BEGIN

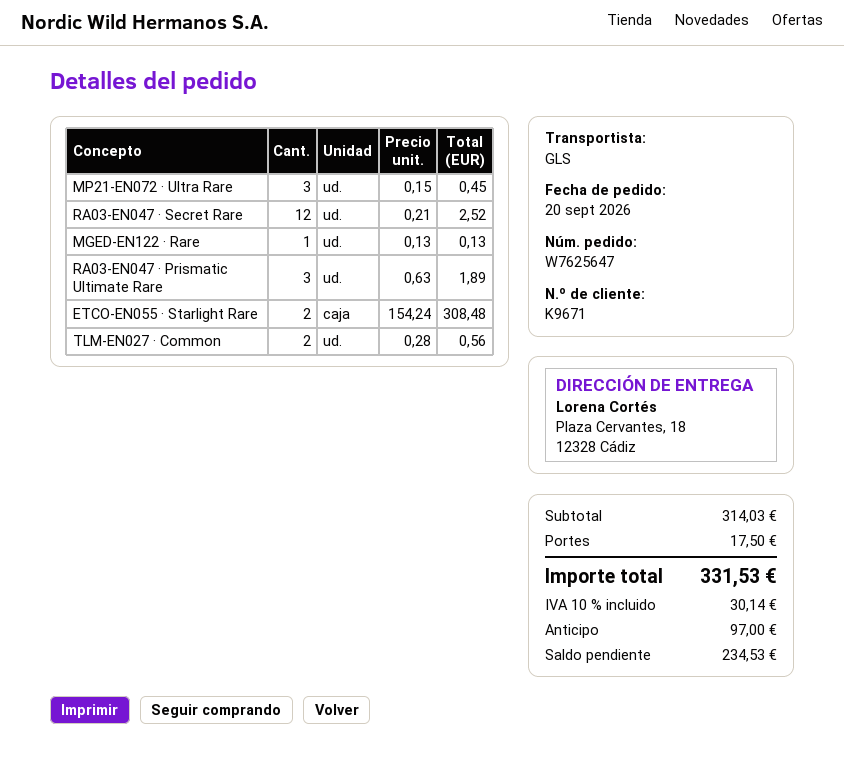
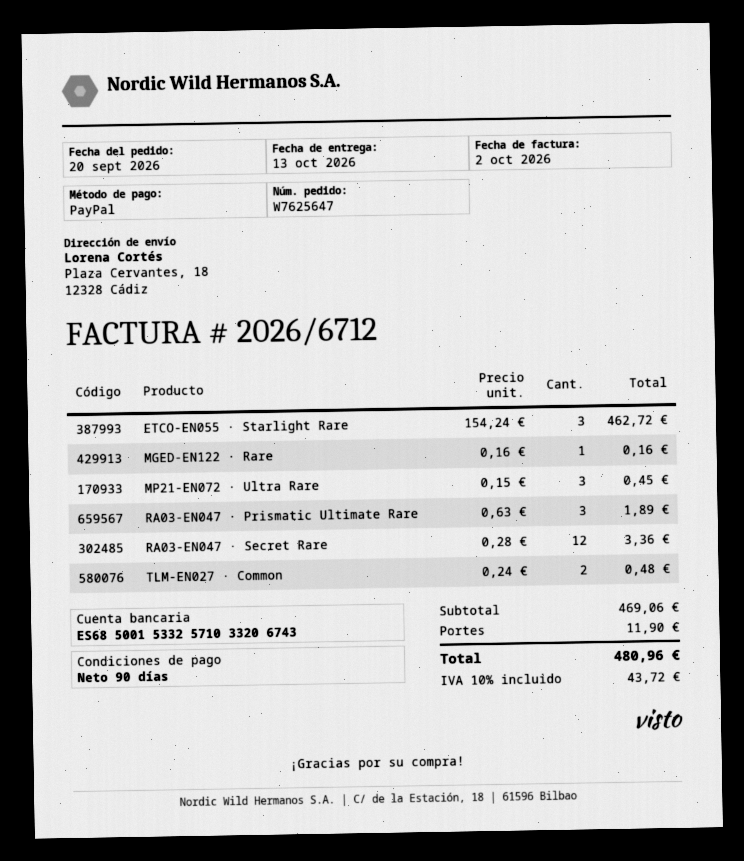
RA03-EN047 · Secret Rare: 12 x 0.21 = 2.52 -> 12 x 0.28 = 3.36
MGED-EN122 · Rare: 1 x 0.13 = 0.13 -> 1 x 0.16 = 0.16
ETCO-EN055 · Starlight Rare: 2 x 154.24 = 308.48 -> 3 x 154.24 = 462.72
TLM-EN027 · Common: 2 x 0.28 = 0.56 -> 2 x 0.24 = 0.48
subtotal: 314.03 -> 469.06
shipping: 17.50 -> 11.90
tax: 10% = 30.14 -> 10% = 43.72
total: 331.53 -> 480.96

END
BEGIN

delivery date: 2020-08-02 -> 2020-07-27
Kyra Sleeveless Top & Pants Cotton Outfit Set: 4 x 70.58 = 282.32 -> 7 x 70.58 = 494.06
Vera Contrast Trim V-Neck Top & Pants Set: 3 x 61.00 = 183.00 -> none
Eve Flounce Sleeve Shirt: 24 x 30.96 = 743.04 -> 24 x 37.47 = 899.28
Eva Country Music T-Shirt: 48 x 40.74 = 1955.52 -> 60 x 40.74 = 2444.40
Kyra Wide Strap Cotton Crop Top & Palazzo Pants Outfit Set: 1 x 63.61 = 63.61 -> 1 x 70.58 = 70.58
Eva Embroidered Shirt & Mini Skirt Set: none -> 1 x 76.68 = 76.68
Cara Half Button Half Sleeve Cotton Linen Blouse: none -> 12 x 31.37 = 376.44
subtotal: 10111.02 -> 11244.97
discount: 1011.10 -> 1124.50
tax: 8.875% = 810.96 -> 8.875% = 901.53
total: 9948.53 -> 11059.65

END
BEGIN

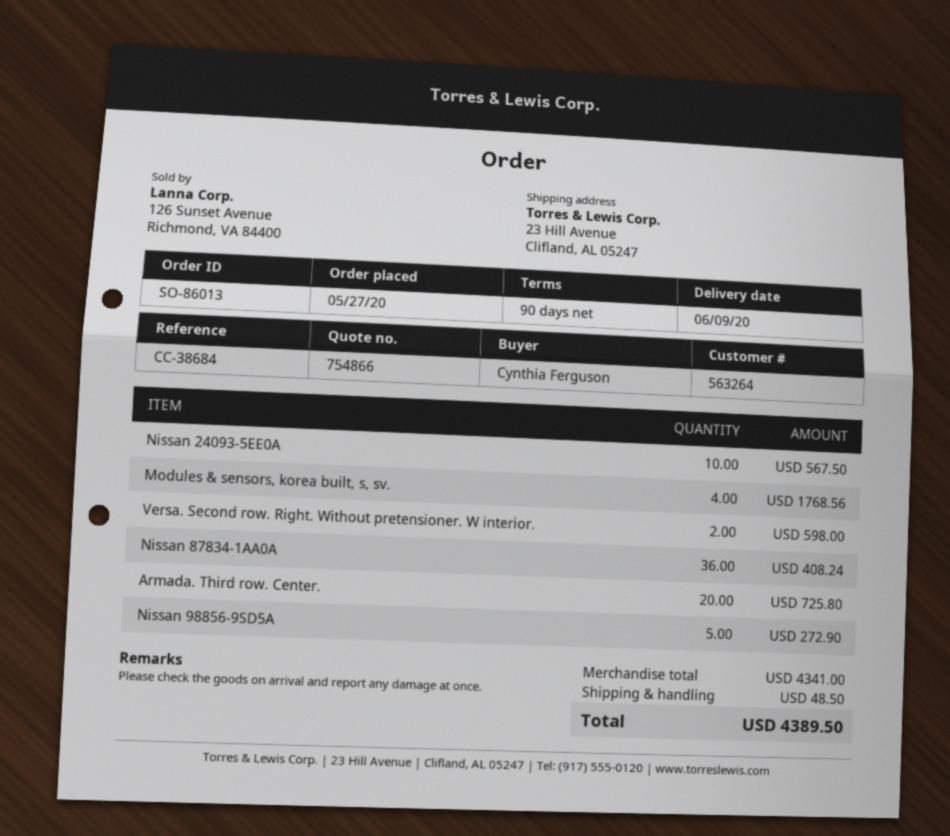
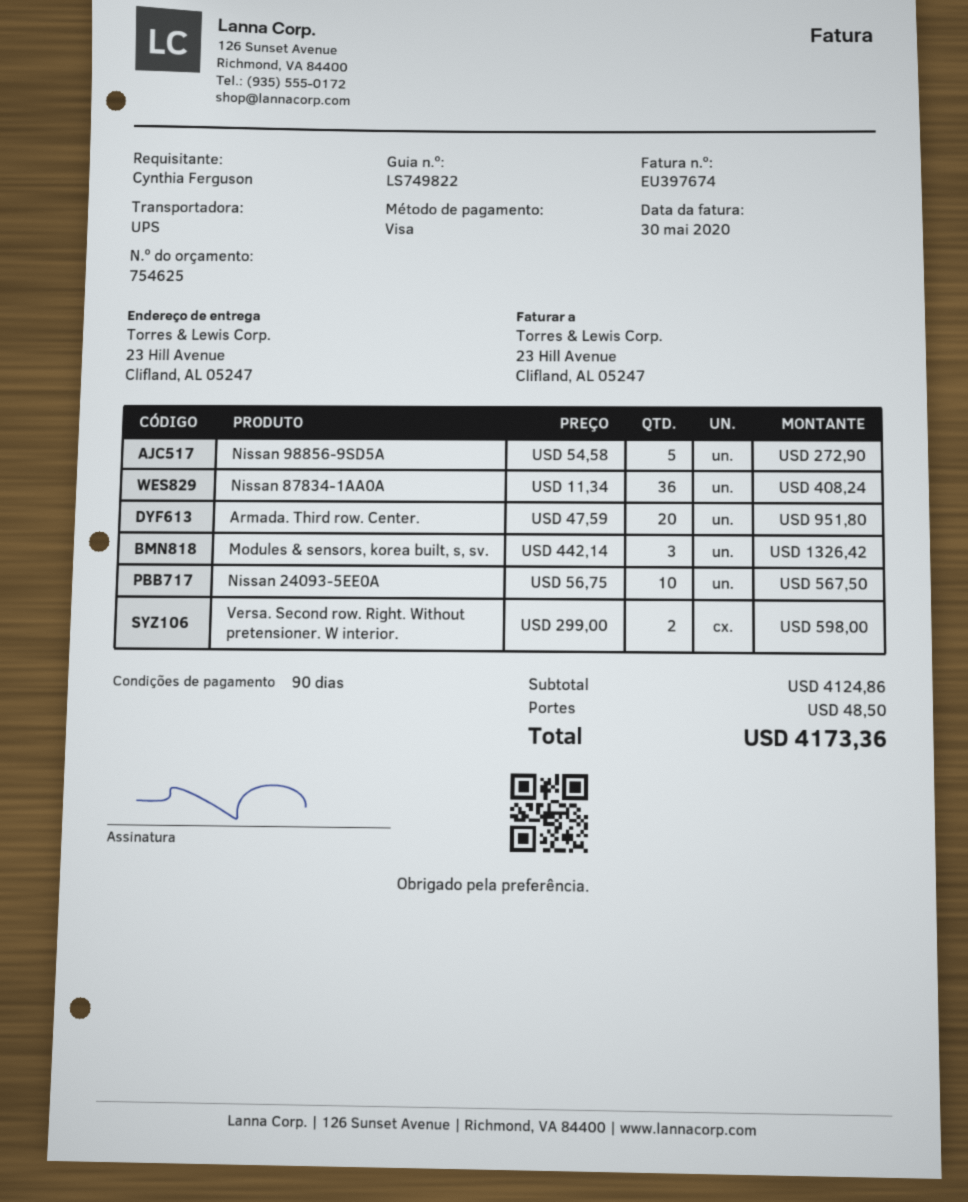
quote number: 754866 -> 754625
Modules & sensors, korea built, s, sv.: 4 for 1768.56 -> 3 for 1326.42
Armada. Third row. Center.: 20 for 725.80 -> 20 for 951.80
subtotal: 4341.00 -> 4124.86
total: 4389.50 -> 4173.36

END

PROBLEM DESCRIPTION:
The listing above holds a line with "quote number: 754866 -> 754625" and a line with "total: 4389.50 -> 4173.36". Print the stretch from the first through the second, exactly and alone.

SOLUTION:
quote number: 754866 -> 754625
Modules & sensors, korea built, s, sv.: 4 for 1768.56 -> 3 for 1326.42
Armada. Third row. Center.: 20 for 725.80 -> 20 for 951.80
subtotal: 4341.00 -> 4124.86
total: 4389.50 -> 4173.36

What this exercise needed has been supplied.